Fume hoods are intended to protect individuals who work with chemicals that may emit harmful fumes, vapours, or particles. In a fume hood, an airflow is created that draws dust and pollutants away from where the worker stands. After installation and at regular intervals the testing hoods ensure they perform as intended, but it must be done consistently and systematically. This is why every chemistry lab should implement a fume hood testing procedure.
It is a good idea to test a fume hood right after installation. This illustrates that it will keep fumes and particulates away from anyone working on the hood. It also serves as a benchmark for measuring any changes in performance.
Factors affecting
Air nearly seldom travels in straight lines. It is typically filled with turbulence and eddies, making it difficult to forecast how fumes and particulates will travel across a space. With fume hoods, this means that while peak airflow velocity is sufficient in other regions, the air may remain motionless or move toward someone nearby.
Factors that impact fume hood performance include:
Hood design: While all hoods are open-front cabinets, how ventilation is regulated varies. Some employ merely an extraction fan to draw air through the entrance, while others add auxiliary air to increase flow. Auxiliary air systems can be either constant or variable air volume kinds.
Ventilation in the lab: Opening a window or propping a door will significantly alter airflow through the lab and, as a result, the efficacy of the fume hood. Similarly, changes to the lab’s HVAC system or architecture can have an impact on airflow through the hood.
Lab staff work practices: A common issue is equipment left within or near the fume hood. This alters airflow in unforeseen ways and might result in dead zones where fumes accumulate. People moving swiftly past the entrance, as well as the lab door opening and closing fast, disrupt airflow.
Fume hoods feature sliding screens, known as sashes, at the opening. These are designed to be brought close to reduce fume and particulate escape while increasing airflow. Sashes have optimal settings that some persons working at hoods may prefer not to use (or may be unable to utilize) due to the nature of their work. Furthermore, airflow can be affected by proximity to the hood, as well as the size of the person using it.
Stability of exhaust ventilation system: When a single extraction system serves numerous hoods, a change in one affects airflow throughout the system.
Testing Procedure
OSHA has established certain fume hood testing criteria. It requires hoods to be inspected at least once a year. However, many lab operators demand fume hood users to conduct more frequent checks.
The ASHRAE 110 process is the preferred way to conduct testing. It consists of three components, each of which is rated as fail, bad, fair, or good. The components, and the order in which they should be completed, are:
- Flow visualization
- Face Velocity Measurement
- Tracer gas containment
Flow visualization is accomplished using smoke.
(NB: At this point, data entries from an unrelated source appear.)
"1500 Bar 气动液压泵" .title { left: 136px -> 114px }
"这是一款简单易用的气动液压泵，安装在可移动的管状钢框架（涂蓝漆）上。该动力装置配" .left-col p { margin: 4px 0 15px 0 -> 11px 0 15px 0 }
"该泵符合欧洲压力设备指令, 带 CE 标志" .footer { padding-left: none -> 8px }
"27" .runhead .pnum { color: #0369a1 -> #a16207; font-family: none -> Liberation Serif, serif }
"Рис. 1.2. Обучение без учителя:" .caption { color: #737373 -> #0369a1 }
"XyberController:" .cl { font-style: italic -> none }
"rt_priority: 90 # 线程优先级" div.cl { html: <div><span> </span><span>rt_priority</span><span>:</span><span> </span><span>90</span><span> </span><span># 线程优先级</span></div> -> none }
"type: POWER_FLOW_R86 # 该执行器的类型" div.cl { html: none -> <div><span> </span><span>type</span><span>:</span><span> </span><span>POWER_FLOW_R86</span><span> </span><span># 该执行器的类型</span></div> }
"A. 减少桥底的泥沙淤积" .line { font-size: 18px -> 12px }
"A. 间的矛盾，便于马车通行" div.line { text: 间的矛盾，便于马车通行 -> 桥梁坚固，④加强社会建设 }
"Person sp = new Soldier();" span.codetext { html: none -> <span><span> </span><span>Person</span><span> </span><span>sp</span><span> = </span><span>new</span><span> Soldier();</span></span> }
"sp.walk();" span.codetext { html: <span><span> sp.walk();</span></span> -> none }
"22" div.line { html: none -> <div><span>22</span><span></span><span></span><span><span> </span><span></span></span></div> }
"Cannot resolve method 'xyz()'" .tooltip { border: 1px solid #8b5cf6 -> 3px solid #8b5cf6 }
Smoke testing distinguishes between local and gross smoke. Local is where smoke is emitted inside the hood and an observer confirms that none escapes.
Face velocity measurement refers to monitoring airspeed at the hood opening. Because airflow varies around the hole, it is best to divide it into squares and measure velocity in each one. Fume Hood manufacturers have specifications for how they achieve this, including sash placements and recording speeds.
A tracer gas can be measured using a detector attached to a mannequin placed where the user would stand in front of the hood. A gas is discharged into the hood, and the detector determines whether the operator was exposed.